**REQUIRED ACTION:** What is needed is an exact copy of every line in the listing.

——————————

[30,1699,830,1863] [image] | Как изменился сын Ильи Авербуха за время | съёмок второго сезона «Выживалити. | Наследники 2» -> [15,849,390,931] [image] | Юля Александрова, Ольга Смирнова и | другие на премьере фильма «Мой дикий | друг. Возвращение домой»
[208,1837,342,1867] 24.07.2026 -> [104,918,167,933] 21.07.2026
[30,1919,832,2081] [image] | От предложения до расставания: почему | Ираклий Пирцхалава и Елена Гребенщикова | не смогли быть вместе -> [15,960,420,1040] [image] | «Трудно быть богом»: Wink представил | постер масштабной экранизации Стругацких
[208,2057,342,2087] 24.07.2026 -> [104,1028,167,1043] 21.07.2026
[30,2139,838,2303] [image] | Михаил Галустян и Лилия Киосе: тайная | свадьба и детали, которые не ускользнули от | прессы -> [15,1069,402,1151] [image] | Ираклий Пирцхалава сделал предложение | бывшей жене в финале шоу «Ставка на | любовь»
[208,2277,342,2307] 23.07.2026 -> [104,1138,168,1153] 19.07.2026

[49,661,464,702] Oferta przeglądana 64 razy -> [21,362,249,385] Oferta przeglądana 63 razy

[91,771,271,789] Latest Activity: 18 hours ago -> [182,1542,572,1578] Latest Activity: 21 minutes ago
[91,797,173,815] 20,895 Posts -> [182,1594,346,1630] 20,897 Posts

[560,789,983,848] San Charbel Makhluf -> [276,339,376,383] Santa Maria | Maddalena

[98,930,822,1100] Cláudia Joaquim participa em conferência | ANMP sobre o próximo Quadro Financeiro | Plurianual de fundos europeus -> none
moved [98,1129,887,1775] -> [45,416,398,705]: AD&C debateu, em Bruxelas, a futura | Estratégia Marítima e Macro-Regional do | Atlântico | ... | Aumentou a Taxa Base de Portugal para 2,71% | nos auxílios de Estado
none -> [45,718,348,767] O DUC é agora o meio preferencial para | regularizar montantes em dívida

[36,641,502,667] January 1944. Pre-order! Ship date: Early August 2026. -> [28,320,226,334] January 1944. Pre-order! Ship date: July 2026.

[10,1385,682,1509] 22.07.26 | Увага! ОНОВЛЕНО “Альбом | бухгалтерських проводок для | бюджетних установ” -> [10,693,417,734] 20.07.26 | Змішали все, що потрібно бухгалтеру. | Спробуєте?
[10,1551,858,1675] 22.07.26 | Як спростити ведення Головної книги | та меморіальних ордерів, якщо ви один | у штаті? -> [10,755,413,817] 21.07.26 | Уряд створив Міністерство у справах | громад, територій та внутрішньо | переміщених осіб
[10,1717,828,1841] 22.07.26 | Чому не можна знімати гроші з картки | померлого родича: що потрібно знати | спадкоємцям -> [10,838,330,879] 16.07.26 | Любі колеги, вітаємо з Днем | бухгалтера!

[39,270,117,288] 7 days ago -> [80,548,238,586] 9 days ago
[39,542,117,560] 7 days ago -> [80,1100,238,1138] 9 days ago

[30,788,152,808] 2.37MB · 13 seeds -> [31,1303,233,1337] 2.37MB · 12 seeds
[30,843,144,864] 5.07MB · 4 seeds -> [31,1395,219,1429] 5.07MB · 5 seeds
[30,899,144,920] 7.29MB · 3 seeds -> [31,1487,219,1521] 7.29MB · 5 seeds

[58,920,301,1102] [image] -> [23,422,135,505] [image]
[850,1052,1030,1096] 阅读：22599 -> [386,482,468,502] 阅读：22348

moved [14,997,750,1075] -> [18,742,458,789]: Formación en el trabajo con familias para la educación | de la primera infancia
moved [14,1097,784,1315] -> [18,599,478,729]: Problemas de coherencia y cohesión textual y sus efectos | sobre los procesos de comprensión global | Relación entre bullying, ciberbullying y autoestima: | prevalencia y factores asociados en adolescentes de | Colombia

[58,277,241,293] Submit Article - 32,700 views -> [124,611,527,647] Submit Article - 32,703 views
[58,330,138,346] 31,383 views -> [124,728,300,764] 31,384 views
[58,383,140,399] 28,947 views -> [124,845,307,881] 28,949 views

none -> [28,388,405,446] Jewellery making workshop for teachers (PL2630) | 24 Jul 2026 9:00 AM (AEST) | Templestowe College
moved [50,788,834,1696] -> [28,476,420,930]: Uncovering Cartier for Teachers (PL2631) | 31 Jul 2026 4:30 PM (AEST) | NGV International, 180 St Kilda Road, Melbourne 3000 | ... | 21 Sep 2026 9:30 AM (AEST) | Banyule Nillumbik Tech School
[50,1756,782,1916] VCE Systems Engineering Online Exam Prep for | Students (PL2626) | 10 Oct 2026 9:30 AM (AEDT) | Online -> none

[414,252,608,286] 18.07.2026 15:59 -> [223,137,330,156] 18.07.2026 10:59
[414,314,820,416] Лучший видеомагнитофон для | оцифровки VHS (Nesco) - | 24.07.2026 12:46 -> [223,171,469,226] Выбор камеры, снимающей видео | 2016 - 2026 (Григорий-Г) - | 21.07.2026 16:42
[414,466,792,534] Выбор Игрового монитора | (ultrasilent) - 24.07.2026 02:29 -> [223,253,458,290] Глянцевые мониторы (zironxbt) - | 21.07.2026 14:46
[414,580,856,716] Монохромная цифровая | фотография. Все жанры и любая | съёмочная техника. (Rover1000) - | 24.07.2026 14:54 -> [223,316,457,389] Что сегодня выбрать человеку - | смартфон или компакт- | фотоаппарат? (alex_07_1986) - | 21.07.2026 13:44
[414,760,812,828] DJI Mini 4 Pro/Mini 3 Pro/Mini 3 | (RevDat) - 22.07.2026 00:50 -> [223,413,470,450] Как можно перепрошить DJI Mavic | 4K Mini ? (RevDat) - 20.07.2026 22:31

——————————

**RESPONSE TO THIS TASK:**
[30,1699,830,1863] [image] | Как изменился сын Ильи Авербуха за время | съёмок второго сезона «Выживалити. | Наследники 2» -> [15,849,390,931] [image] | Юля Александрова, Ольга Смирнова и | другие на премьере фильма «Мой дикий | друг. Возвращение домой»
[208,1837,342,1867] 24.07.2026 -> [104,918,167,933] 21.07.2026
[30,1919,832,2081] [image] | От предложения до расставания: почему | Ираклий Пирцхалава и Елена Гребенщикова | не смогли быть вместе -> [15,960,420,1040] [image] | «Трудно быть богом»: Wink представил | постер масштабной экранизации Стругацких
[208,2057,342,2087] 24.07.2026 -> [104,1028,167,1043] 21.07.2026
[30,2139,838,2303] [image] | Михаил Галустян и Лилия Киосе: тайная | свадьба и детали, которые не ускользнули от | прессы -> [15,1069,402,1151] [image] | Ираклий Пирцхалава сделал предложение | бывшей жене в финале шоу «Ставка на | любовь»
[208,2277,342,2307] 23.07.2026 -> [104,1138,168,1153] 19.07.2026

[49,661,464,702] Oferta przeglądana 64 razy -> [21,362,249,385] Oferta przeglądana 63 razy

[91,771,271,789] Latest Activity: 18 hours ago -> [182,1542,572,1578] Latest Activity: 21 minutes ago
[91,797,173,815] 20,895 Posts -> [182,1594,346,1630] 20,897 Posts

[560,789,983,848] San Charbel Makhluf -> [276,339,376,383] Santa Maria | Maddalena

[98,930,822,1100] Cláudia Joaquim participa em conferência | ANMP sobre o próximo Quadro Financeiro | Plurianual de fundos europeus -> none
moved [98,1129,887,1775] -> [45,416,398,705]: AD&C debateu, em Bruxelas, a futura | Estratégia Marítima e Macro-Regional do | Atlântico | ... | Aumentou a Taxa Base de Portugal para 2,71% | nos auxílios de Estado
none -> [45,718,348,767] O DUC é agora o meio preferencial para | regularizar montantes em dívida

[36,641,502,667] January 1944. Pre-order! Ship date: Early August 2026. -> [28,320,226,334] January 1944. Pre-order! Ship date: July 2026.

[10,1385,682,1509] 22.07.26 | Увага! ОНОВЛЕНО “Альбом | бухгалтерських проводок для | бюджетних установ” -> [10,693,417,734] 20.07.26 | Змішали все, що потрібно бухгалтеру. | Спробуєте?
[10,1551,858,1675] 22.07.26 | Як спростити ведення Головної книги | та меморіальних ордерів, якщо ви один | у штаті? -> [10,755,413,817] 21.07.26 | Уряд створив Міністерство у справах | громад, територій та внутрішньо | переміщених осіб
[10,1717,828,1841] 22.07.26 | Чому не можна знімати гроші з картки | померлого родича: що потрібно знати | спадкоємцям -> [10,838,330,879] 16.07.26 | Любі колеги, вітаємо з Днем | бухгалтера!

[39,270,117,288] 7 days ago -> [80,548,238,586] 9 days ago
[39,542,117,560] 7 days ago -> [80,1100,238,1138] 9 days ago

[30,788,152,808] 2.37MB · 13 seeds -> [31,1303,233,1337] 2.37MB · 12 seeds
[30,843,144,864] 5.07MB · 4 seeds -> [31,1395,219,1429] 5.07MB · 5 seeds
[30,899,144,920] 7.29MB · 3 seeds -> [31,1487,219,1521] 7.29MB · 5 seeds

[58,920,301,1102] [image] -> [23,422,135,505] [image]
[850,1052,1030,1096] 阅读：22599 -> [386,482,468,502] 阅读：22348

moved [14,997,750,1075] -> [18,742,458,789]: Formación en el trabajo con familias para la educación | de la primera infancia
moved [14,1097,784,1315] -> [18,599,478,729]: Problemas de coherencia y cohesión textual y sus efectos | sobre los procesos de comprensión global | Relación entre bullying, ciberbullying y autoestima: | prevalencia y factores asociados en adolescentes de | Colombia

[58,277,241,293] Submit Article - 32,700 views -> [124,611,527,647] Submit Article - 32,703 views
[58,330,138,346] 31,383 views -> [124,728,300,764] 31,384 views
[58,383,140,399] 28,947 views -> [124,845,307,881] 28,949 views

none -> [28,388,405,446] Jewellery making workshop for teachers (PL2630) | 24 Jul 2026 9:00 AM (AEST) | Templestowe College
moved [50,788,834,1696] -> [28,476,420,930]: Uncovering Cartier for Teachers (PL2631) | 31 Jul 2026 4:30 PM (AEST) | NGV International, 180 St Kilda Road, Melbourne 3000 | ... | 21 Sep 2026 9:30 AM (AEST) | Banyule Nillumbik Tech School
[50,1756,782,1916] VCE Systems Engineering Online Exam Prep for | Students (PL2626) | 10 Oct 2026 9:30 AM (AEDT) | Online -> none

[414,252,608,286] 18.07.2026 15:59 -> [223,137,330,156] 18.07.2026 10:59
[414,314,820,416] Лучший видеомагнитофон для | оцифровки VHS (Nesco) - | 24.07.2026 12:46 -> [223,171,469,226] Выбор камеры, снимающей видео | 2016 - 2026 (Григорий-Г) - | 21.07.2026 16:42
[414,466,792,534] Выбор Игрового монитора | (ultrasilent) - 24.07.2026 02:29 -> [223,253,458,290] Глянцевые мониторы (zironxbt) - | 21.07.2026 14:46
[414,580,856,716] Монохромная цифровая | фотография. Все жанры и любая | съёмочная техника. (Rover1000) - | 24.07.2026 14:54 -> [223,316,457,389] Что сегодня выбрать человеку - | смартфон или компакт- | фотоаппарат? (alex_07_1986) - | 21.07.2026 13:44
[414,760,812,828] DJI Mini 4 Pro/Mini 3 Pro/Mini 3 | (RevDat) - 22.07.2026 00:50 -> [223,413,470,450] Как можно перепрошить DJI Mavic | 4K Mini ? (RevDat) - 20.07.2026 22:31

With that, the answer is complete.